> _Detected change data_:
Segment Open

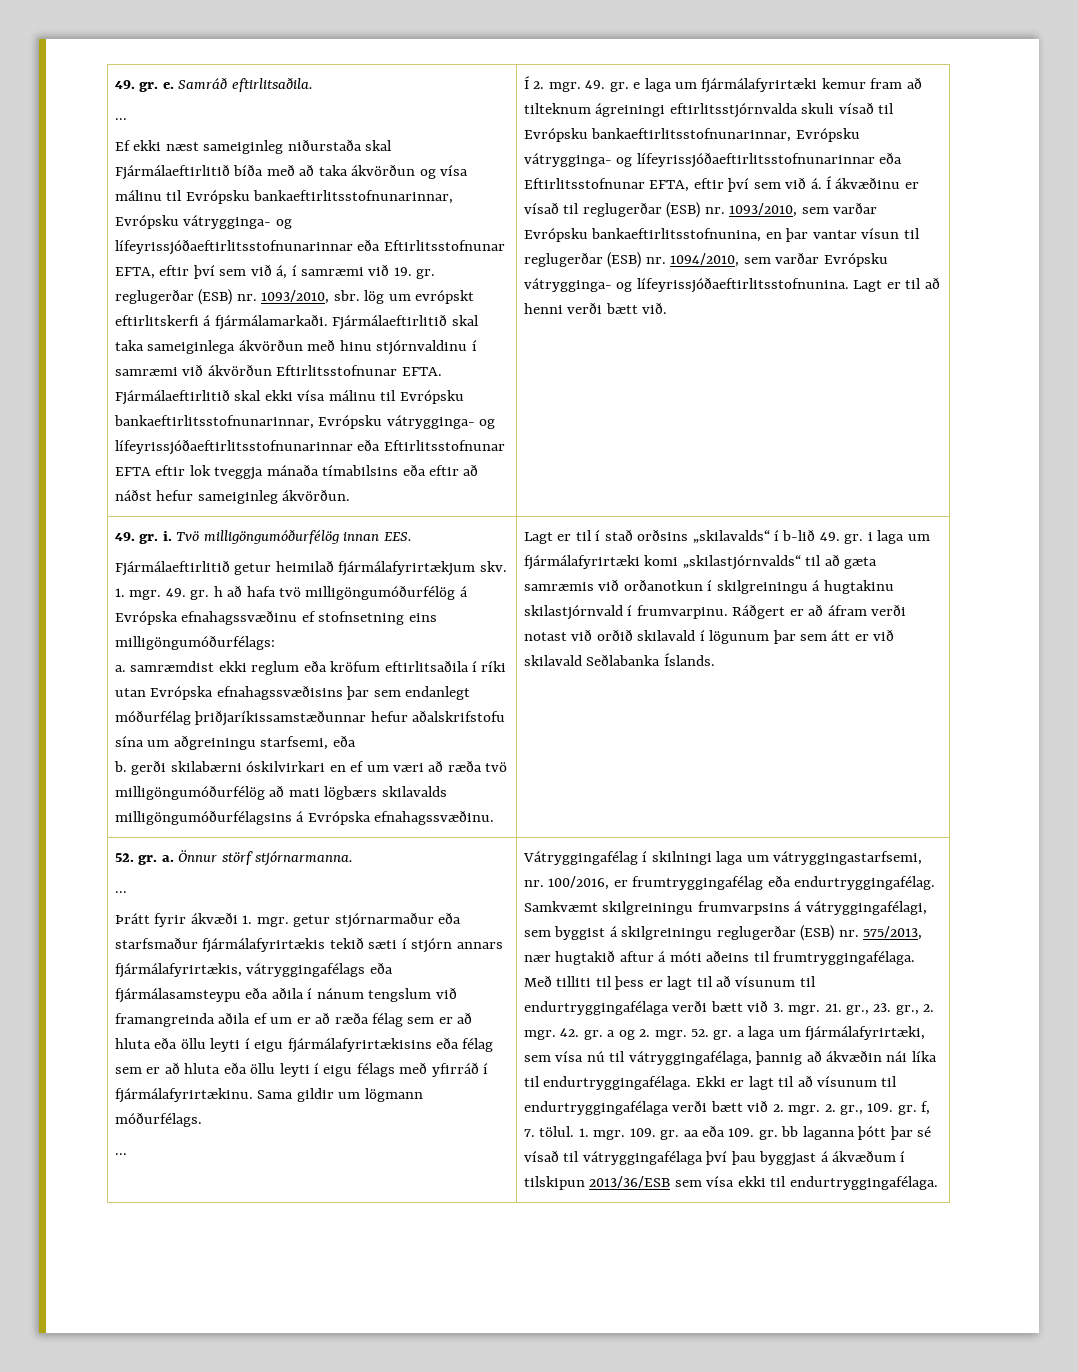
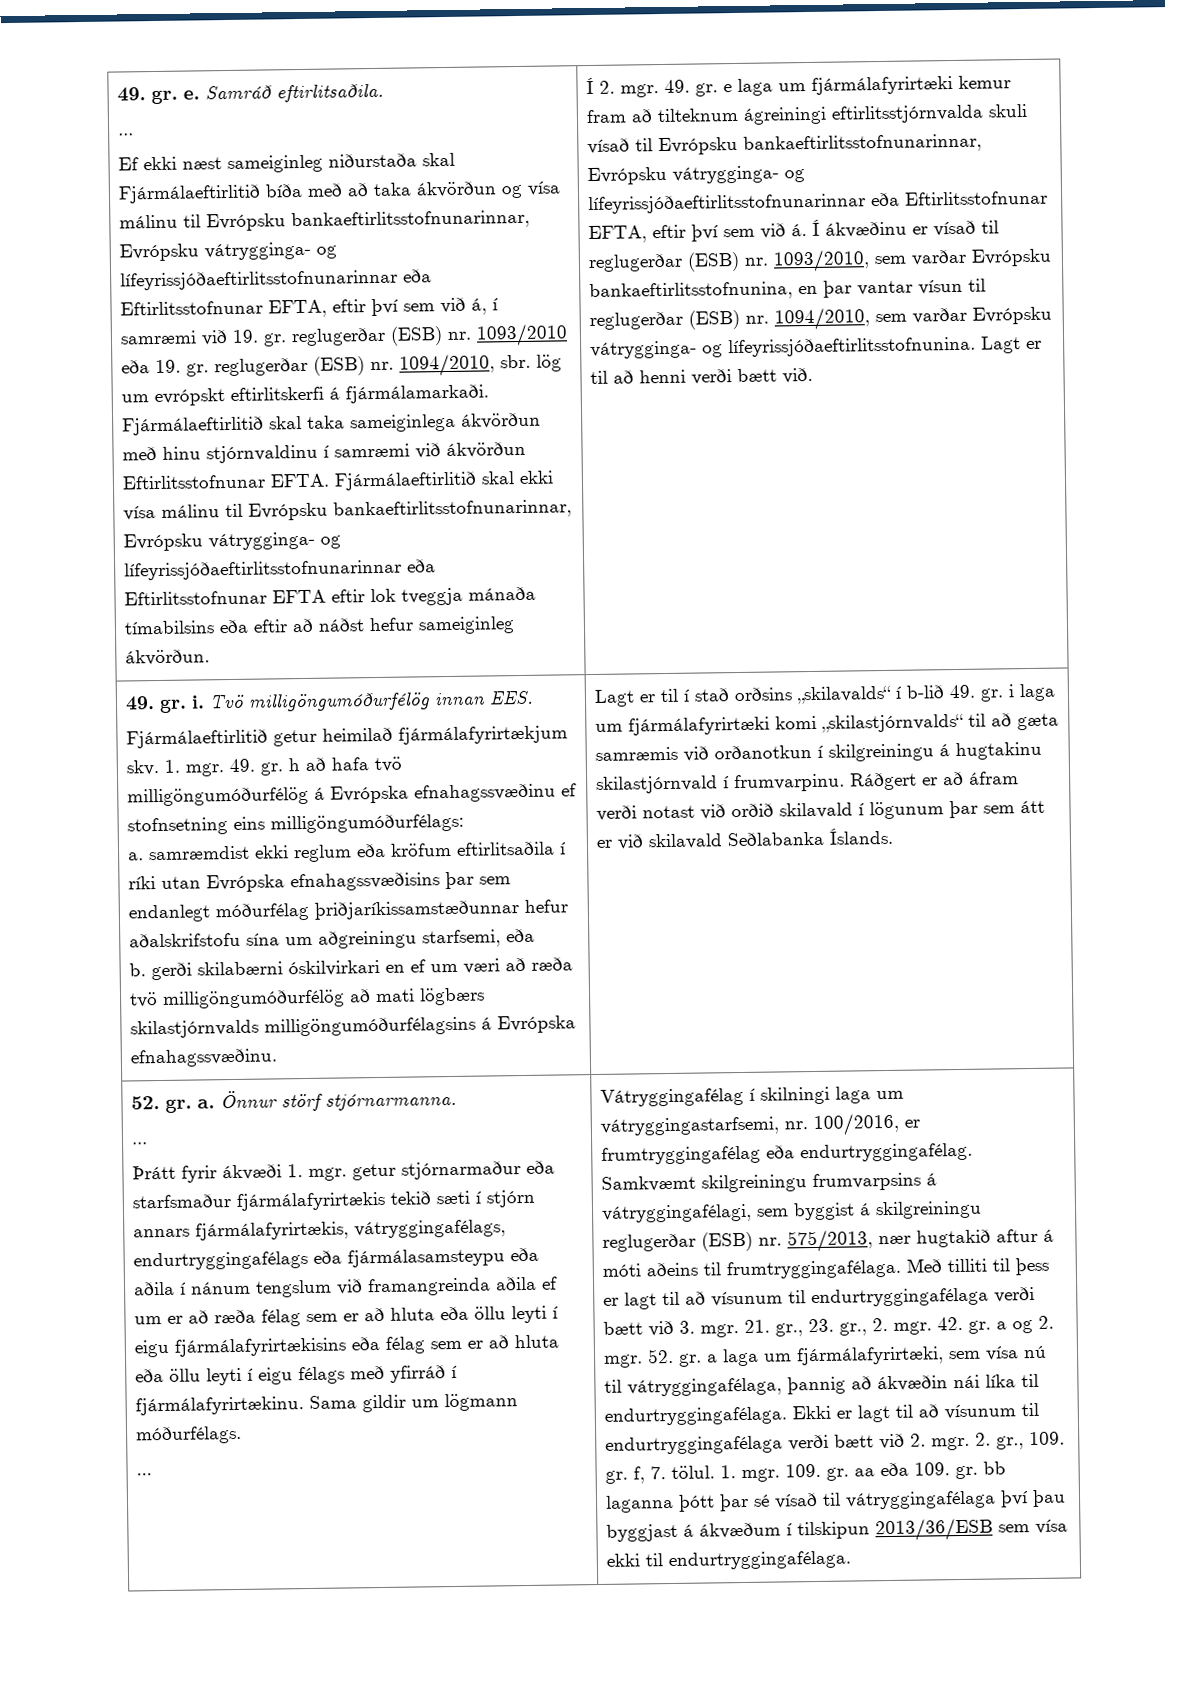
- Ef ekki næst sameiginleg niðurstaða skal Fjármálaeftirlitið bíða með að taka ákvörðun og vísa málinu til Evrópsku bankaeftirlitsstofnunarinnar, Evrópsku vátrygginga- og lífeyrissjóðaeftirlitsstofnunarinnar eða Eftirlitsstofnunar EFTA, eftir því sem við á, í samræmi við 19. gr. reglugerðar (ESB) nr. 1093/2010, sbr. lög um evrópskt eftirlitskerfi á fjármálamarkaði.
+ Ef ekki næst sameiginleg niðurstaða skal Fjármálaeftirlitið bíða með að taka ákvörðun og vísa málinu til Evrópsku bankaeftirlitsstofnunarinnar, Evrópsku vátrygginga- og lífeyrissjóðaeftirlitsstofnunarinnar eða Eftirlitsstofnunar EFTA, eftir því sem við á, í samræmi við 19. gr. reglugerðar (ESB) nr. 1093/2010 eða 19. gr. reglugerðar (ESB) nr. 1094/2010, sbr. lög um evrópskt eftirlitskerfi á fjármálamarkaði.
- b. gerði skilabærni óskilvirkari en ef um væri að ræða tvö milligöngumóðurfélög að mati lögbærs skilavalds milligöngumóðurfélagsins á Evrópska efnahagssvæðinu.
+ b. gerði skilabærni óskilvirkari en ef um væri að ræða tvö milligöngumóðurfélög að mati lögbærs skilastjórnvalds milligöngumóðurfélagsins á Evrópska efnahagssvæðinu.
- Þrátt fyrir ákvæði 1. mgr. getur stjórnarmaður eða starfsmaður fjármálafyrirtækis tekið sæti í stjórn annars fjármálafyrirtækis, vátryggingafélags eða fjármálasamsteypu eða aðila í nánum tengslum við framangreinda aðila ef um er að ræða félag sem er að hluta eða öllu leyti í eigu fjármálafyrirtækisins eða félag sem er að hluta eða öllu leyti í eigu félags með yfirráð í fjármálafyrirtækinu.
+ Þrátt fyrir ákvæði 1. mgr. getur stjórnarmaður eða starfsmaður fjármálafyrirtækis tekið sæti í stjórn annars fjármálafyrirtækis, vátryggingafélags, endurtryggingafélags eða fjármálasamsteypu eða aðila í nánum tengslum við framangreinda aðila ef um er að ræða félag sem er að hluta eða öllu leyti í eigu fjármálafyrirtækisins eða félag sem er að hluta eða öllu leyti í eigu félags með yfirráð í fjármálafyrirtækinu.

Segment Closed

> _WHAT TO WORK ON_: Return all lines from the data that include the string "gerði".

> _THE ANSWER_:
- b. gerði skilabærni óskilvirkari en ef um væri að ræða tvö milligöngumóðurfélög að mati lögbærs skilavalds milligöngumóðurfélagsins á Evrópska efnahagssvæðinu.
+ b. gerði skilabærni óskilvirkari en ef um væri að ræða tvö milligöngumóðurfélög að mati lögbærs skilastjórnvalds milligöngumóðurfélagsins á Evrópska efnahagssvæðinu.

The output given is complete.